That familiar seasoning you taste when buying and eating traditional blue crabs in Maryland is assumed by many to be the hugely famous and beloved Old Bay Seasoning. However, that is often not the case.
Many crab houses across the state instead use “J.O. No. 2 ‘Crab House Spice’,” a seasoning made by J.O. Spice Company.
“You think that when you sit down it’s Old Bay on the crab, but it’s really J.O. Spice,” said Ginger Ports, the company’s marketing and sales manager.
“That’s not discounting Old Bay at all. It’s an iconic Maryland product,” Ports said, although she added that it was nice to finally set the record straight on a recent episode of the long-running Discovery Channel show “Dirty Jobs.”

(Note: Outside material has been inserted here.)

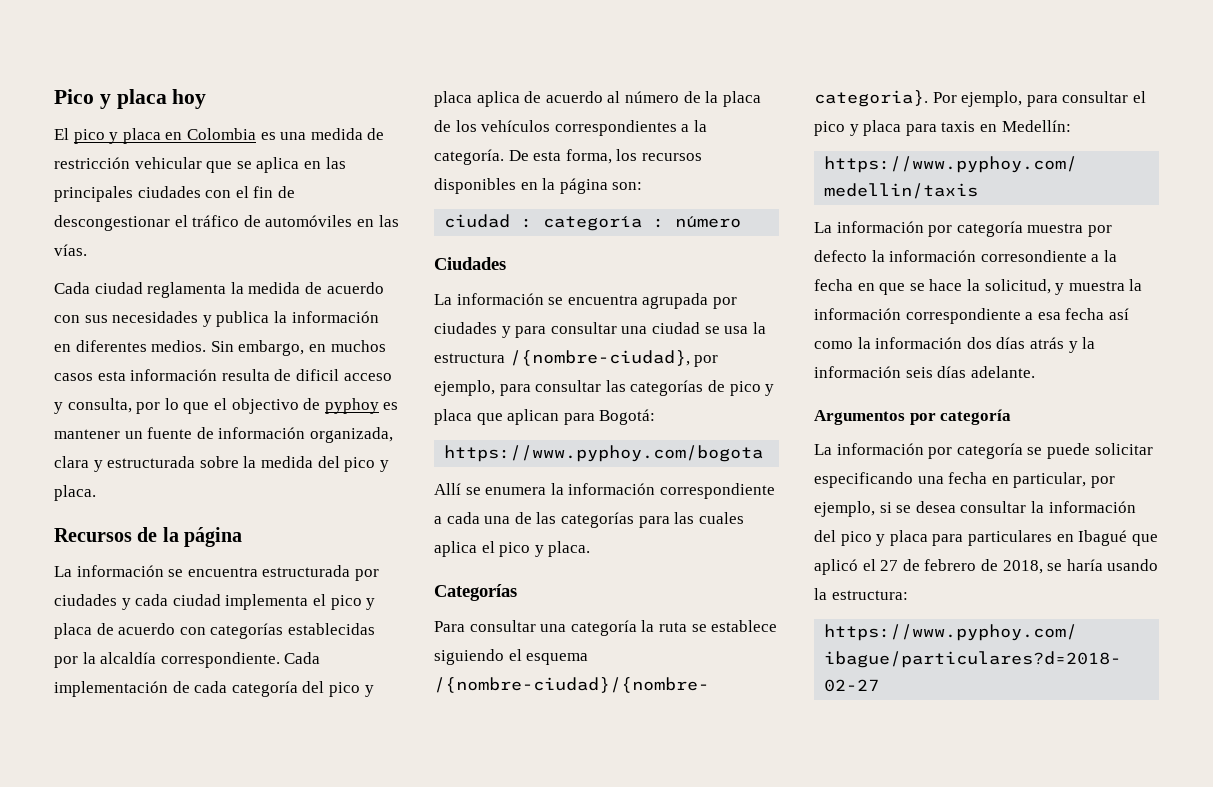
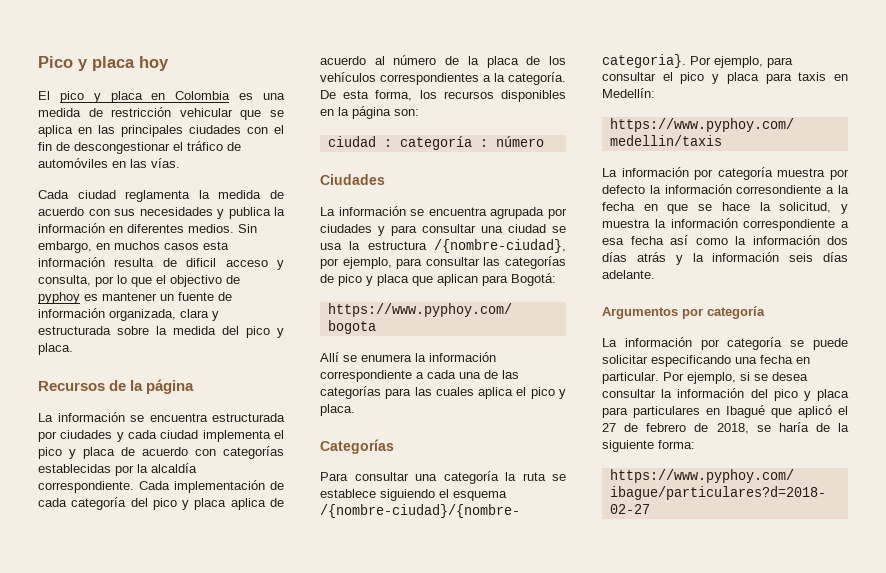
[1013,472,1115,488] particular, por -> [602,372,684,384] particular. Por
[1107,559,1159,571] [814,588,908,600] usando la estructura: -> [815,423,849,432] [602,440,695,452] de la siguiente forma:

Mike Rowe, the show’s host and Maryland native, said he often made the mistake himself.
“For years people like me have been giving Old Bay all the credit,” Rowe said on the episode. “Most of the spice on most of the blue crabs is actually made by a family-run operation called J.O. Spice.”
The episode showed Rowe traveling to the company in Halethorpe, Maryland, right outside of Baltimore. He mixed ingredients together, getting his hands “dirty” and working to make the spices alongside the employees.
“It definitely was not a normal business day,” Ports said. “There were cameras everywhere.”
J.O. Spice Company, which has been around since 1945, is a manufacturer and distributor of seafood seasonings, spices, batters, breading and soups.
“The J.O. brand crab seasonings are used in almost every crab house and restaurant on the East Coast that serves Maryland steamed crabs and is the preferred crab seasoning around the Chesapeake Bay area,” the company said on its website.
According to Ports, since the episode of Dirty Jobs aired, the company’s online store has been “on fire.”
During a typical week in the winter, the store usually ships about 50 packages per week.
However, last week, the store shipped 900 packages out to customers.
“We are busy!” Ports said. “It’s very exciting.”